--- Excerpted records ---

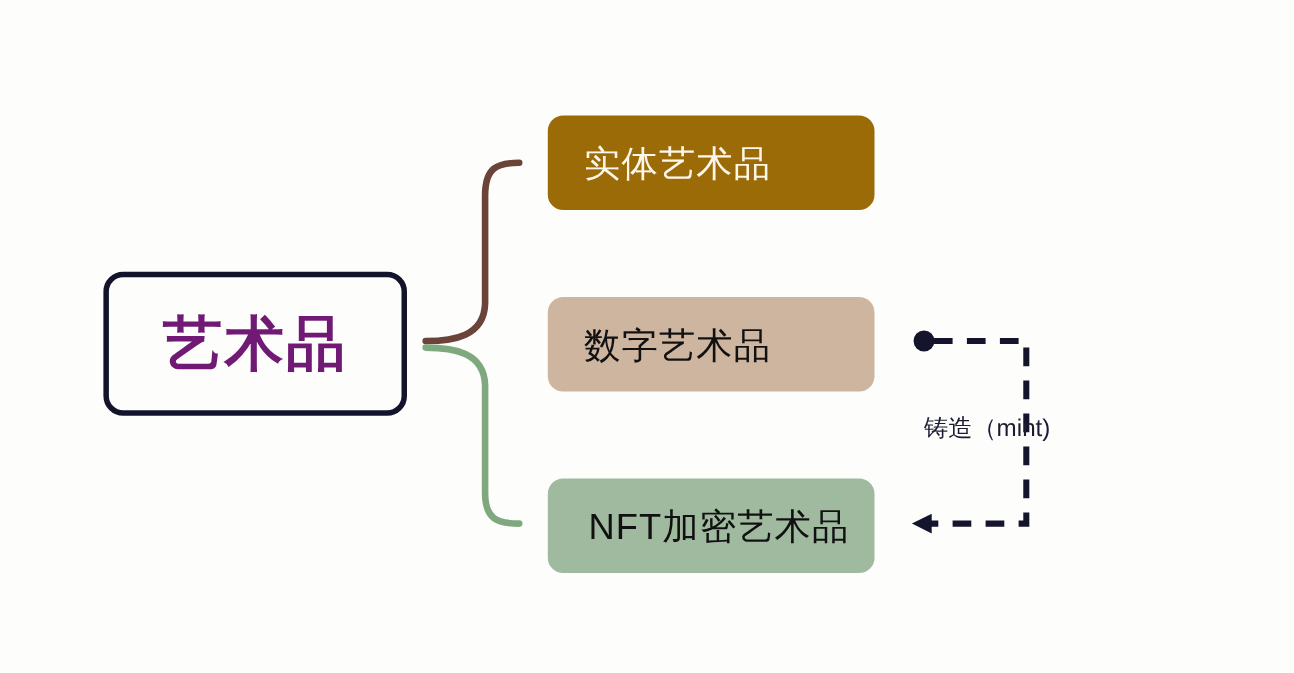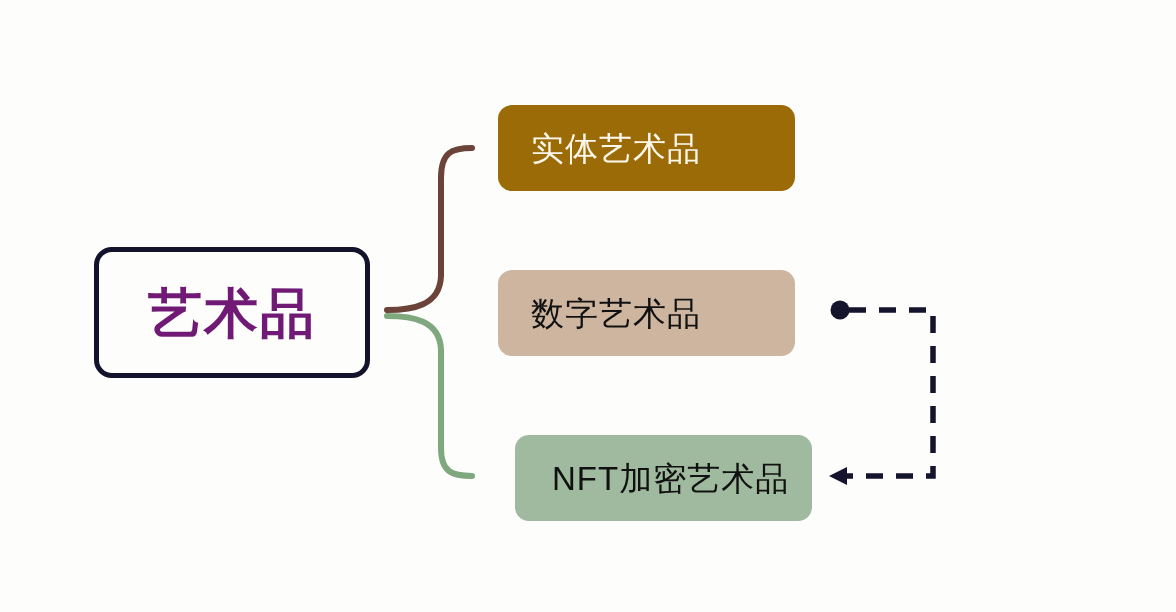"铸造（mint)" span.mint-label { html: none -> <span>铸造（mint)</span> }
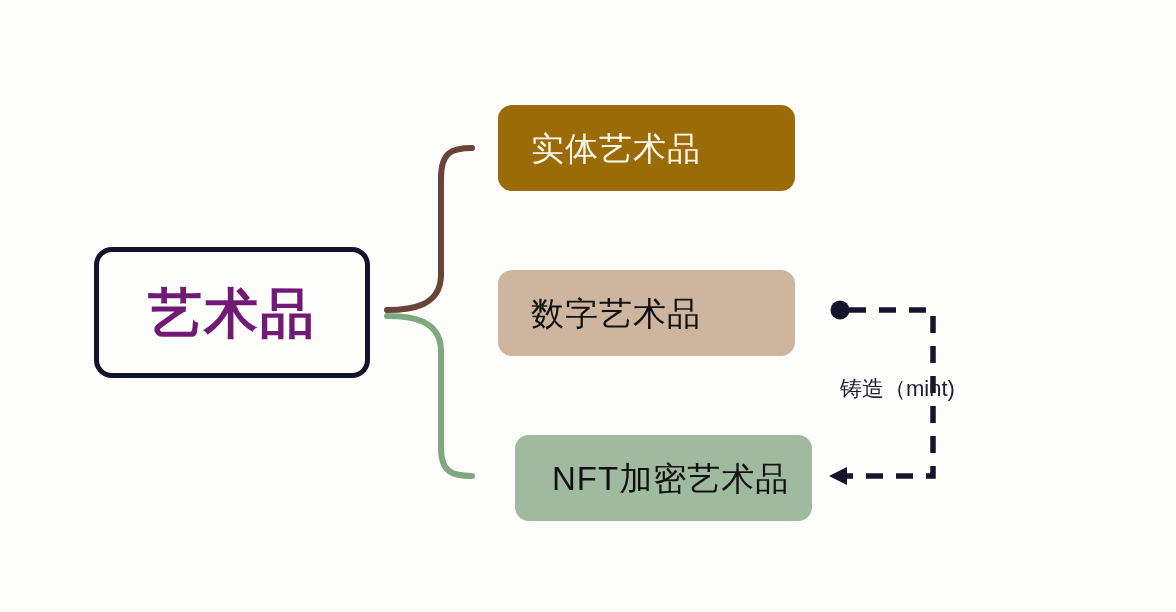"NFT加密艺术品" #node-nft { margin-left: 17px -> none }
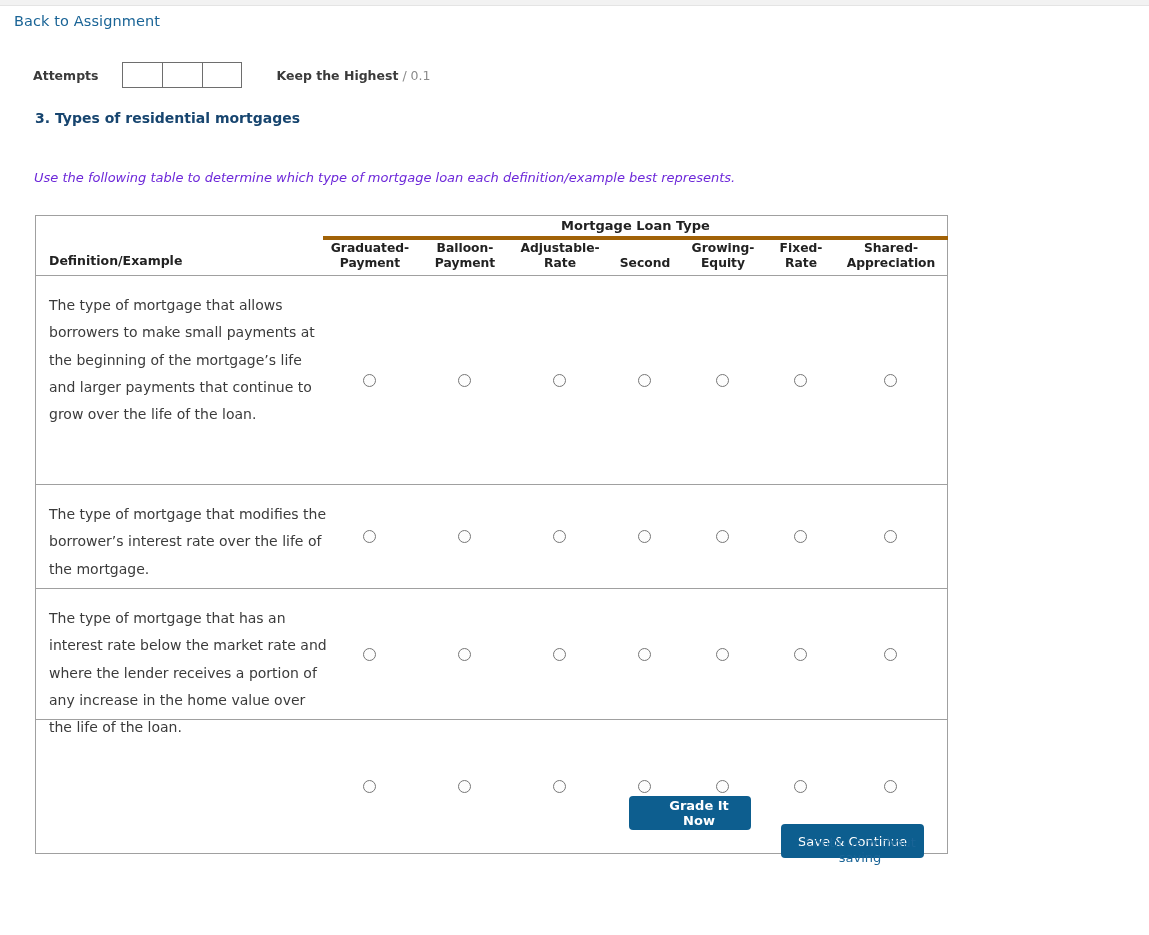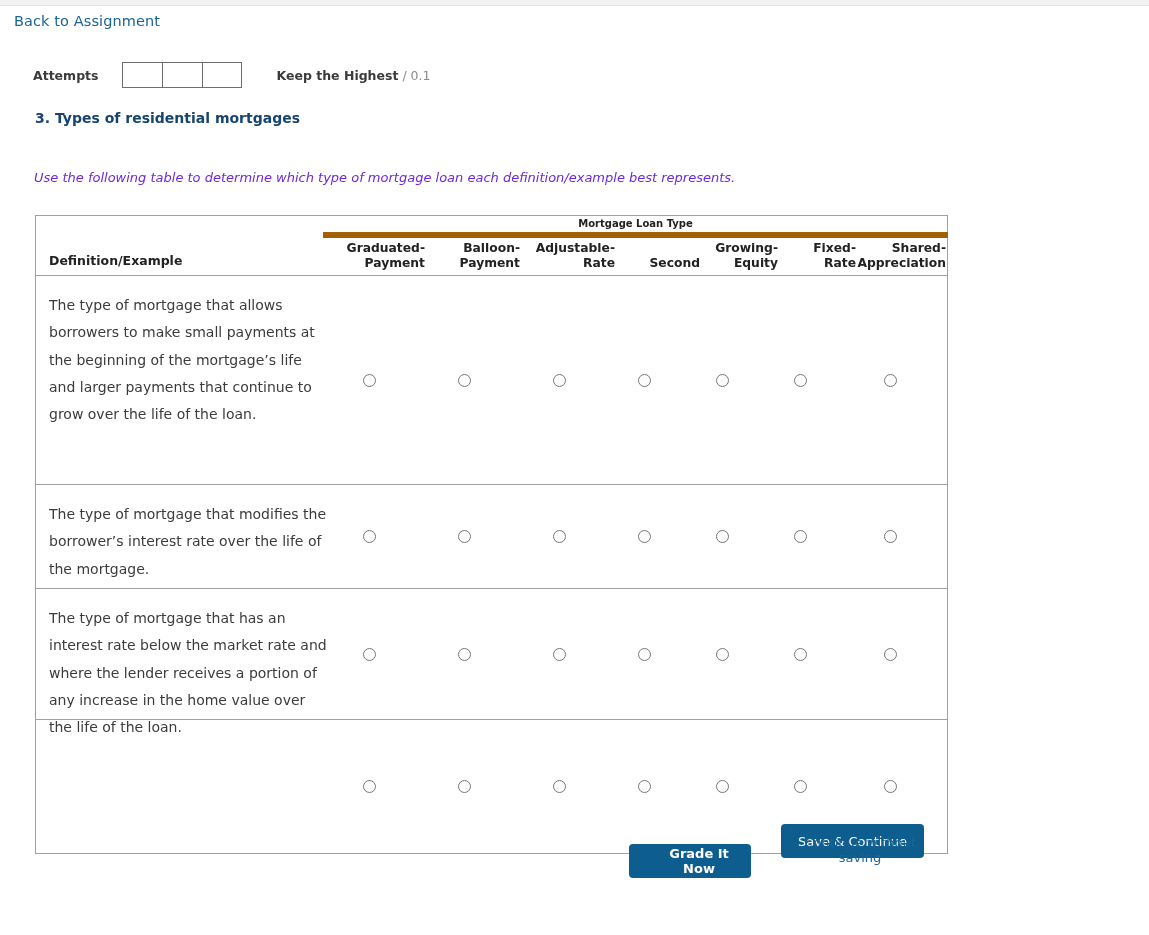"Mortgage Loan Type" #group-title { border-bottom: 6px solid #a16207 -> 4px solid #a16207; font-size: 10px -> 13px }
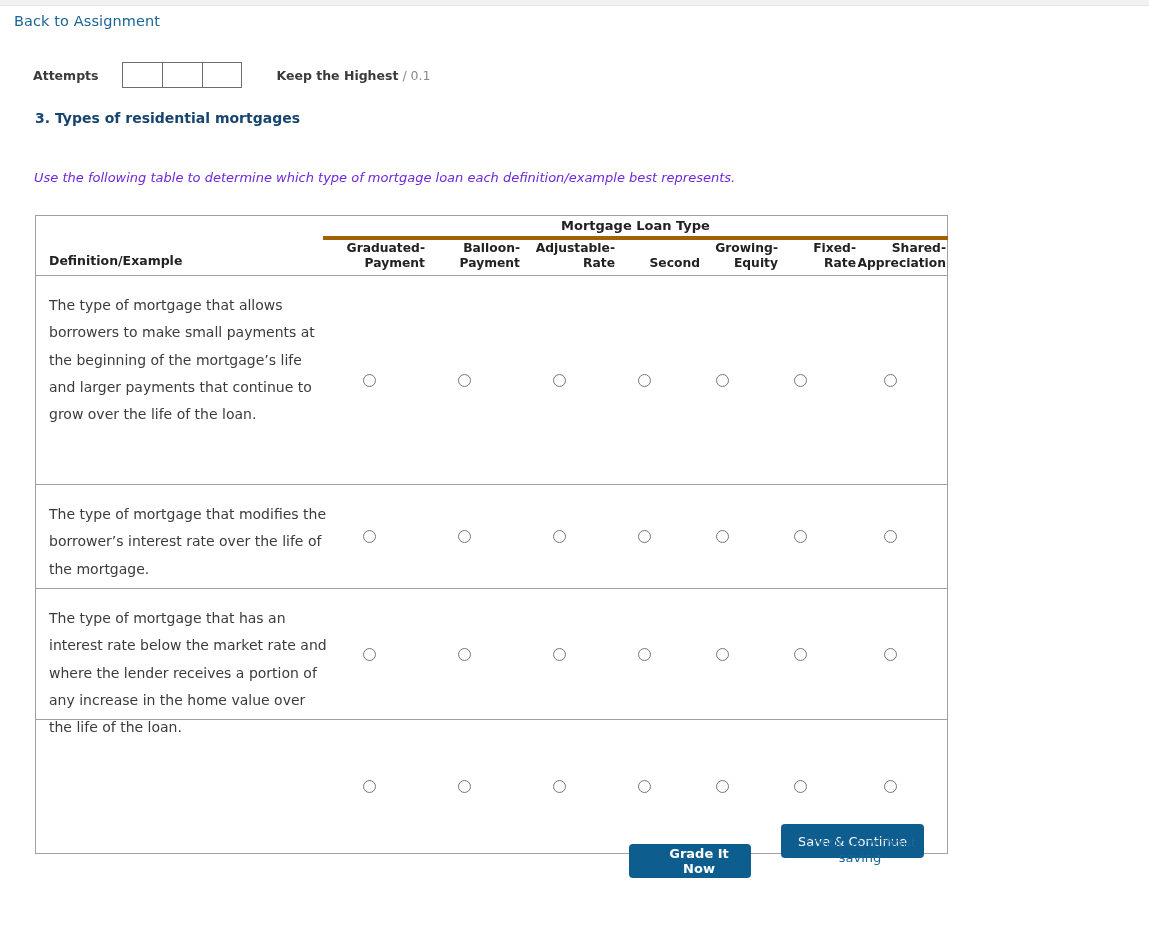"Graduated-" .col-header { text-align: right -> center }
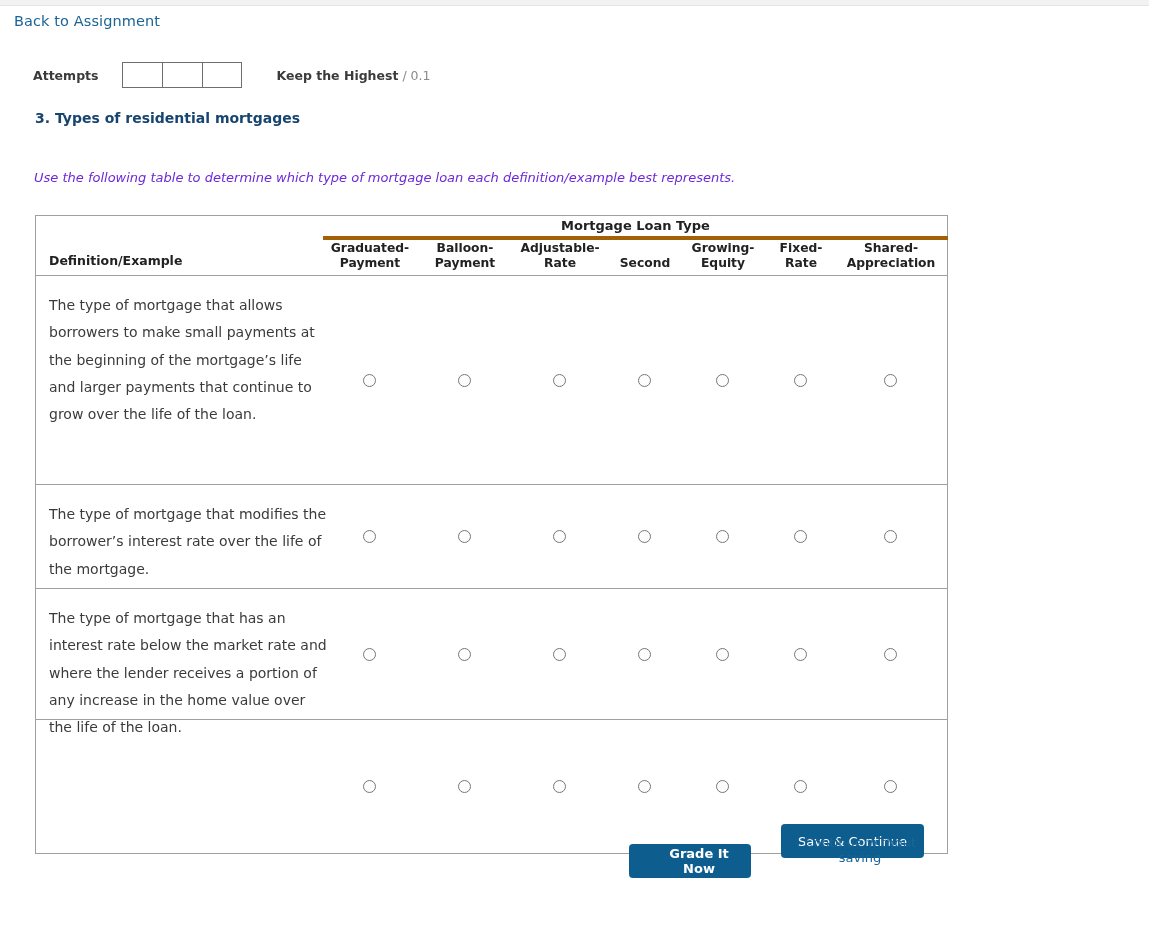"Grade It Now" #btn-grade { top: 844px -> 796px }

---

Give back the whole listing exactly as it stands. Drop every picture.

"铸造（mint)" span.mint-label { html: none -> <span>铸造（mint)</span> }
"NFT加密艺术品" #node-nft { margin-left: 17px -> none }
"Mortgage Loan Type" #group-title { border-bottom: 6px solid #a16207 -> 4px solid #a16207; font-size: 10px -> 13px }
"Graduated-" .col-header { text-align: right -> center }
"Grade It Now" #btn-grade { top: 844px -> 796px }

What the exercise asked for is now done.